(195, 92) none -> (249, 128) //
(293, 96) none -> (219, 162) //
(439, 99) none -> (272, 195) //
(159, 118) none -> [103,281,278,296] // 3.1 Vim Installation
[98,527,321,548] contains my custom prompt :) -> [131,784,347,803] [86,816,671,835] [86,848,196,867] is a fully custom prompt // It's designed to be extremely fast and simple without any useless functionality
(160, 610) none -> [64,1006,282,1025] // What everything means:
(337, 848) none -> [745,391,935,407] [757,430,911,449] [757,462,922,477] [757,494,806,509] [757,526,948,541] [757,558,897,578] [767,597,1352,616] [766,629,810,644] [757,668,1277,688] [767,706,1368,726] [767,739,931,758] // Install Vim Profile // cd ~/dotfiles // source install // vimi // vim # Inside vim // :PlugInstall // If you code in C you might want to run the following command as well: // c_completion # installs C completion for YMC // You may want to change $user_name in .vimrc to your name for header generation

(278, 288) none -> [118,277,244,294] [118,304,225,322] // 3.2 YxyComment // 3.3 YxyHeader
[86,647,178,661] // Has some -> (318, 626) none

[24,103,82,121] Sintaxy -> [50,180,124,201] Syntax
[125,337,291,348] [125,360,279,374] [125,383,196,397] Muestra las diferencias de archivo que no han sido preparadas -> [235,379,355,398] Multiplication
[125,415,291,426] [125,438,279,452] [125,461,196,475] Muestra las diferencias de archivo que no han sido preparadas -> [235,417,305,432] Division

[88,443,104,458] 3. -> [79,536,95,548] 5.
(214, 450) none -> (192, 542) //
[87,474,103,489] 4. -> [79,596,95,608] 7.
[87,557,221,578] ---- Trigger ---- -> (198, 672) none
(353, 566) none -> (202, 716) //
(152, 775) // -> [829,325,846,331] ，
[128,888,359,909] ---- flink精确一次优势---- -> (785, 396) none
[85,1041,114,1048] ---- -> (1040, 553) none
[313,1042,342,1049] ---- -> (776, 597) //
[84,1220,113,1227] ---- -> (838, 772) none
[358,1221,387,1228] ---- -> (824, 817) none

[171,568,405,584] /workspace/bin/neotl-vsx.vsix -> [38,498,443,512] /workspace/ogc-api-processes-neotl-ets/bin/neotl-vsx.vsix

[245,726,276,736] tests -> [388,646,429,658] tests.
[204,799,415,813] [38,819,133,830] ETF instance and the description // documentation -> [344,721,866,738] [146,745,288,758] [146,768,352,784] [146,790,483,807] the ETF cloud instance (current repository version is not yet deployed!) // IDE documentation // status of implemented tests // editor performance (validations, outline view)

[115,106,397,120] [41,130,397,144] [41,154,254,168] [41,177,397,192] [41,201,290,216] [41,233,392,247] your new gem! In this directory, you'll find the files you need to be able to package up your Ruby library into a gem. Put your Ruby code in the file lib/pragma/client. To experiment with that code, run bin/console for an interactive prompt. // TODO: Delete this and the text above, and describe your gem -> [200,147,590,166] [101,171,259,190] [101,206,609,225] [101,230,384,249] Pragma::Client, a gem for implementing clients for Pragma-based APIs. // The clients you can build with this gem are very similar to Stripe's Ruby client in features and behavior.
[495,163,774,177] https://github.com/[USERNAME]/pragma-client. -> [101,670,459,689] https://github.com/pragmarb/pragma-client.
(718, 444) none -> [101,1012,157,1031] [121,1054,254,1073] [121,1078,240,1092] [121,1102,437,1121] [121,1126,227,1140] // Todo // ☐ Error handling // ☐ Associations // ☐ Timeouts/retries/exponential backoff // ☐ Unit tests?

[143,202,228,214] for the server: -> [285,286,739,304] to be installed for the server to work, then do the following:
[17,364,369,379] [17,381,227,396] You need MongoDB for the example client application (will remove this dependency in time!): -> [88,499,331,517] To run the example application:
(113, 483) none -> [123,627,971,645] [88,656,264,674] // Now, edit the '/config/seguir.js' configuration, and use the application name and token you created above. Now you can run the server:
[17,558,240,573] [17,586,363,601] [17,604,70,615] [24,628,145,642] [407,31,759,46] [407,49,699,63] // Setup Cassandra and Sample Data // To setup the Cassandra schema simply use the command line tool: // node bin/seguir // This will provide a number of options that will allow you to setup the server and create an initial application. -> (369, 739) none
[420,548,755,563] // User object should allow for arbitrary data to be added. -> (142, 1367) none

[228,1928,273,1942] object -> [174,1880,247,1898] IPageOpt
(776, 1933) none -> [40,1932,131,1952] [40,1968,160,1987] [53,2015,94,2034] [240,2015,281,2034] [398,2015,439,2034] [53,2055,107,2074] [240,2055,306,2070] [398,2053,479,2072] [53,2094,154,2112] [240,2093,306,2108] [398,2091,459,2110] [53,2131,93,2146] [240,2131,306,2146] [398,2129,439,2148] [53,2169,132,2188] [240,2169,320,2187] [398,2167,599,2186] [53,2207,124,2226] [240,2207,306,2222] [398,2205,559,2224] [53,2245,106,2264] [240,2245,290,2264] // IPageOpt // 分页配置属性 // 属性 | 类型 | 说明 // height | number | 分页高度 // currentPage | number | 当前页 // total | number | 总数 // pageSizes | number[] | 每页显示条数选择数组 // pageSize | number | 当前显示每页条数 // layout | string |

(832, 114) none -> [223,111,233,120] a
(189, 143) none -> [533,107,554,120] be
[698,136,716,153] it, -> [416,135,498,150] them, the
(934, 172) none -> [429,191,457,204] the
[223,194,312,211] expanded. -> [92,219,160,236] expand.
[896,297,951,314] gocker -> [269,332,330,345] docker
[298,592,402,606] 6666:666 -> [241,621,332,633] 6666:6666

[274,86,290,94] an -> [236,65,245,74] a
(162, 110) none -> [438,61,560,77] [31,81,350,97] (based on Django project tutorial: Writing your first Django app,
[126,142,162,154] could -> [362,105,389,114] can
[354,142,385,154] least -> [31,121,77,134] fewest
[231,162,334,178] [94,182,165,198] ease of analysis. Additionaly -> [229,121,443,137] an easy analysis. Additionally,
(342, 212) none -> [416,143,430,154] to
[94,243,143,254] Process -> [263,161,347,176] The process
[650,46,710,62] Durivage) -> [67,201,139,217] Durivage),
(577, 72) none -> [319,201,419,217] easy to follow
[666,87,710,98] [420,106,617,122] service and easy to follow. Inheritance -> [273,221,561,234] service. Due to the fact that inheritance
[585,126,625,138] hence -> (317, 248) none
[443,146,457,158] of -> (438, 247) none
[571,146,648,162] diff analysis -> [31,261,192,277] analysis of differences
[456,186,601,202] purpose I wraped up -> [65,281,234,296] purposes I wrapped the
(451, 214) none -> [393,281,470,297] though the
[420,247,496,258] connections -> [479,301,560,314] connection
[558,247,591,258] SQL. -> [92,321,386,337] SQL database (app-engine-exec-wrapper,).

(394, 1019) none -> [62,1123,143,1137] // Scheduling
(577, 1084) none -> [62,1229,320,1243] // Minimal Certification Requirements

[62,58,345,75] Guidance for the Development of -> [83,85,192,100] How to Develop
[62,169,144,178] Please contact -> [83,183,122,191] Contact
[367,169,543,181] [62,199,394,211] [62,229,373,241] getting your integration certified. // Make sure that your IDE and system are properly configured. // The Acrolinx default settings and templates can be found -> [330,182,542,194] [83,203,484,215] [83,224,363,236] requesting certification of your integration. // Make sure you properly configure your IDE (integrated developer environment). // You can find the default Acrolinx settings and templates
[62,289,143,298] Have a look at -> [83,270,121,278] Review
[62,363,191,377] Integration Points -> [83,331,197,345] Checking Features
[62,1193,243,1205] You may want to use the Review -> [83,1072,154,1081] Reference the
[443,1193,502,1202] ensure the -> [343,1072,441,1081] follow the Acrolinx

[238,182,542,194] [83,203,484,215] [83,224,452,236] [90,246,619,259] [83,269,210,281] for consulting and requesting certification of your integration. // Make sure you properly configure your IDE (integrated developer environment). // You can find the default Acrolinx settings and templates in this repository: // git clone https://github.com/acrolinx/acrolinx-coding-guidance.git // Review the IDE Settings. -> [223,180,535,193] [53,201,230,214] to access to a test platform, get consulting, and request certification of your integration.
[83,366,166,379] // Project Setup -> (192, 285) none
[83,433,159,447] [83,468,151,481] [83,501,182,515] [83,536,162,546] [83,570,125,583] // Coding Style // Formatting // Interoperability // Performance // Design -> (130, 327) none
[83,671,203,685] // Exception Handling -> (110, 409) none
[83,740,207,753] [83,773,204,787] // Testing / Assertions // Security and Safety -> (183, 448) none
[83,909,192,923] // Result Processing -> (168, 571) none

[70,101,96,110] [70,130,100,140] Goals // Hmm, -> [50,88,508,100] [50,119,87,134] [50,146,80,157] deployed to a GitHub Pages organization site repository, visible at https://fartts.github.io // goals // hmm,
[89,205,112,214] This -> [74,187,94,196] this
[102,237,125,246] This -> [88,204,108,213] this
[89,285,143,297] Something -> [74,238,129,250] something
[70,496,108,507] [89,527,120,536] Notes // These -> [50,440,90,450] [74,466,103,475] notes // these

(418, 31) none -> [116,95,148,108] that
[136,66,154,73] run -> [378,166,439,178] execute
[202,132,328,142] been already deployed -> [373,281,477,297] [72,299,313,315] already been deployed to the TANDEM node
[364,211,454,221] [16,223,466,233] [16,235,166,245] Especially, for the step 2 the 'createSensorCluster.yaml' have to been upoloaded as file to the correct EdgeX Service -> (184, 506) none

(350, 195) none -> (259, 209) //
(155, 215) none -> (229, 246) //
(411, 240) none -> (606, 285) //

# What you should do:
Write down, word for word, the lines above from the one containing "[62,58,345,75] Guidance for" through the one containing "[443,1193,502,1202] ensure the", both ends included.

# Exercise output:
[62,58,345,75] Guidance for the Development of -> [83,85,192,100] How to Develop
[62,169,144,178] Please contact -> [83,183,122,191] Contact
[367,169,543,181] [62,199,394,211] [62,229,373,241] getting your integration certified. // Make sure that your IDE and system are properly configured. // The Acrolinx default settings and templates can be found -> [330,182,542,194] [83,203,484,215] [83,224,363,236] requesting certification of your integration. // Make sure you properly configure your IDE (integrated developer environment). // You can find the default Acrolinx settings and templates
[62,289,143,298] Have a look at -> [83,270,121,278] Review
[62,363,191,377] Integration Points -> [83,331,197,345] Checking Features
[62,1193,243,1205] You may want to use the Review -> [83,1072,154,1081] Reference the
[443,1193,502,1202] ensure the -> [343,1072,441,1081] follow the Acrolinx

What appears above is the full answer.